Un innovador ensayo internacional ha demostrado que un suplemento diario de aceite de pescado puede reducir significativamente los eventos cardíacos graves en pacientes sometidos a diálisis. Este hallazgo, publicado en The New England Journal of Medicine, ofrece una nueva esperanza para una población con alto riesgo cardiovascular, donde las opciones de tratamiento eran limitadas. La investigación destaca el potencial de un simple suplemento de aceite de pescado para mejorar la supervivencia.

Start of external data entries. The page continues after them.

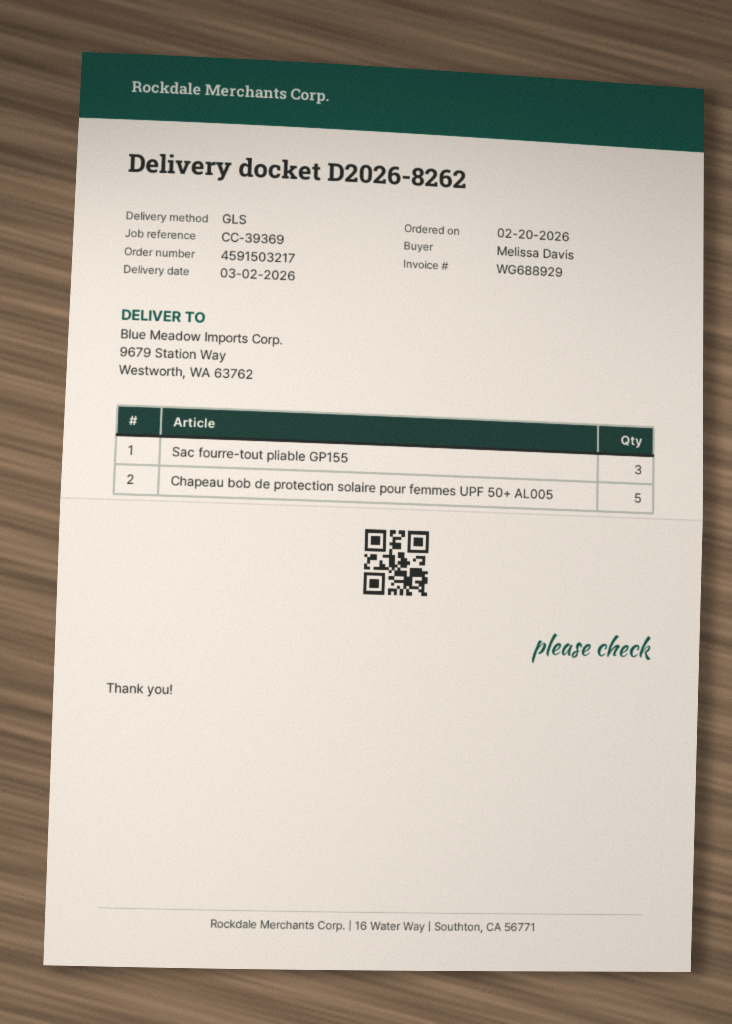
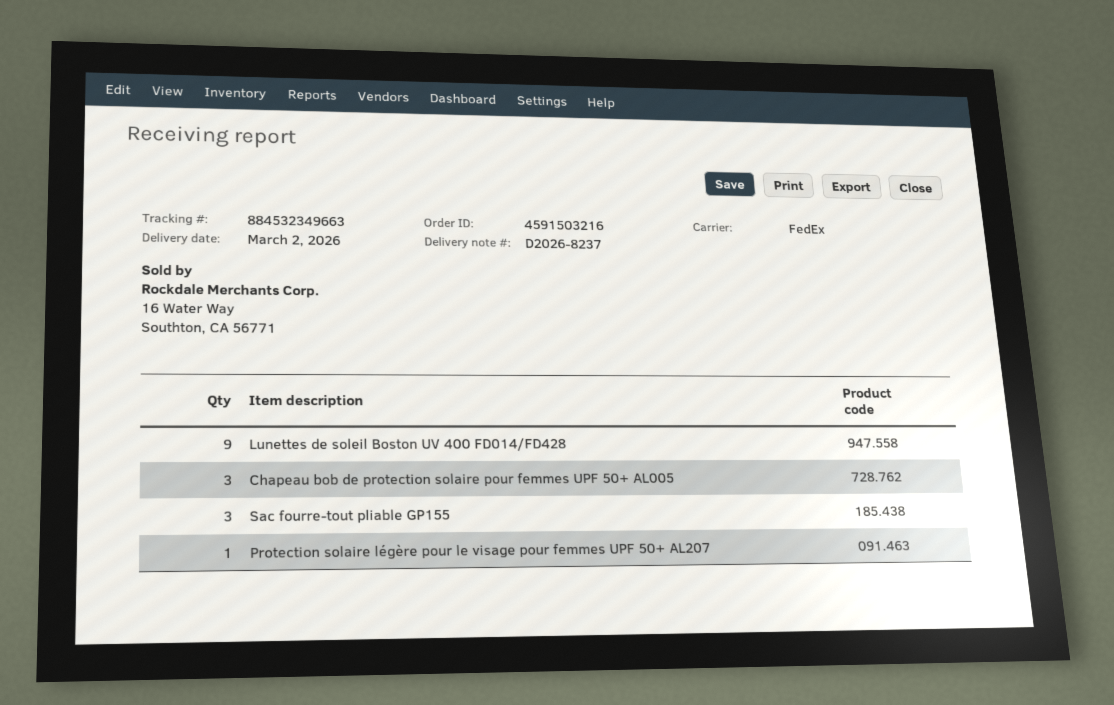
order number: 4591503217 -> 4591503216
delivery note number: D2026-8262 -> D2026-8237
shipping method: GLS -> FedEx
Chapeau bob de protection solaire pour femmes UPF 50+ AL005: 5 -> 3
Lunettes de soleil Boston UV 400 FD014/FD428: none -> 9
Protection solaire légère pour le visage pour femmes UPF 50+ AL207: none -> 1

Los pacientes con insuficiencia renal terminal que requieren diálisis enfrentan un riesgo extraordinariamente elevado de sufrir complicaciones cardiovasculares, como infartos, accidentes cerebrovasculares y muerte de origen cardíaco. Esta vulnerabilidad se debe a una combinación de factores metabólicos, inflamatorios y vasculares inherentes a la enfermedad renal crónica avanzada. Hasta ahora, las opciones terapéuticas para mitigar este riesgo han sido escasas y, a menudo, con resultados modestos, lo que subraya la urgencia de encontrar intervenciones eficaces.
El estudio PISCES, un riguroso ensayo multicéntrico, evaluó el impacto de una dosis diaria de cuatro gramos de aceite de pescado, rico en ácidos grasos omega-3 EPA y DHA. La investigación siguió a 1.228 participantes en 26 centros de Australia y Canadá. Los resultados, presentados en la American Society of Nephrology Kidney Week 2025 y simultáneamente en la prestigiosa revista médica, revelaron una impresionante reducción del 43% en eventos cardiovasculares serios entre quienes tomaron el suplemento, en comparación con el grupo placebo.
Impacto revolucionario del suplemento aceite pescado diálisis
Este avance es particularmente significativo porque el suplemento de aceite de pescado aborda una necesidad crítica en el manejo de la enfermedad renal. El profesor adjunto Kevan Polkinghorne, nefrólogo de Monash Health y co-líder de la sección australiana del ensayo, destacó la importancia del descubrimiento. «Los pacientes en diálisis tienen un riesgo cardiovascular extremadamente alto, y muy pocas terapias han demostrado reducir ese riesgo», afirmó Polkinghorne, subrayando que este hallazgo representa un progreso notable en un campo donde muchos ensayos no han tenido éxito.
Los eventos medidos incluían infartos, accidentes cerebrovasculares, muertes relacionadas con el corazón y amputaciones de origen vascular, lo que resalta la amplitud del beneficio observado. Según el profesor Polkinghorne, los pacientes en diálisis suelen presentar niveles mucho más bajos de EPA y DHA en comparación con la población general. Esta deficiencia podría explicar la magnitud del beneficio observado en este grupo vulnerable. La coordinación internacional del estudio PISCES fue liderada por la profesora Charmaine Lok y su equipo en University Health Network en Toronto y la Universidad de Calgary.
Consideraciones clave y el futuro de la terapia con omega-3
Es fundamental subrayar que los resultados del ensayo PISCES son específicos para personas que reciben hemodiálisis por insuficiencia renal terminal. El profesor Polkinghorne advirtió explícitamente que estos hallazgos no deben extenderse a individuos sanos u otras poblaciones de pacientes, ya que el mecanismo de acción y los beneficios pueden ser distintos. La financiación de la rama australiana del ensayo provino del National Health and Medical Research Council (NHMRC), una entidad clave en el apoyo a la investigación médica.
La red Australasian Kidney Trials Network (AKTN) gestionó la coordinación general del ensayo, asegurando la rigurosidad y validez científica. Aproximadamente 200 pacientes australianos participaron en el estudio, 44 de ellos tratados en Monash Health. Este enfoque metódico garantiza que las recomendaciones se basen en evidencia sólida y se apliquen al grupo de pacientes para el cual se demostró el beneficio del suplemento aceite pescado diálisis.
La identificación de un suplemento diario de aceite de pescado como una intervención efectiva para disminuir el riesgo cardiovascular en pacientes de diálisis representa un hito significativo en la nefrología. Este avance abre puertas a nuevas estrategias de manejo y promete mejorar sustancialmente la calidad de vida y la esperanza de vida de quienes viven con enfermedad renal terminal. La comunidad médica ahora cuenta con una herramienta adicional, sencilla y accesible, para combatir una de las complicaciones más letales en esta población vulnerable, reforzando la importancia de la investigación continua en salud renal.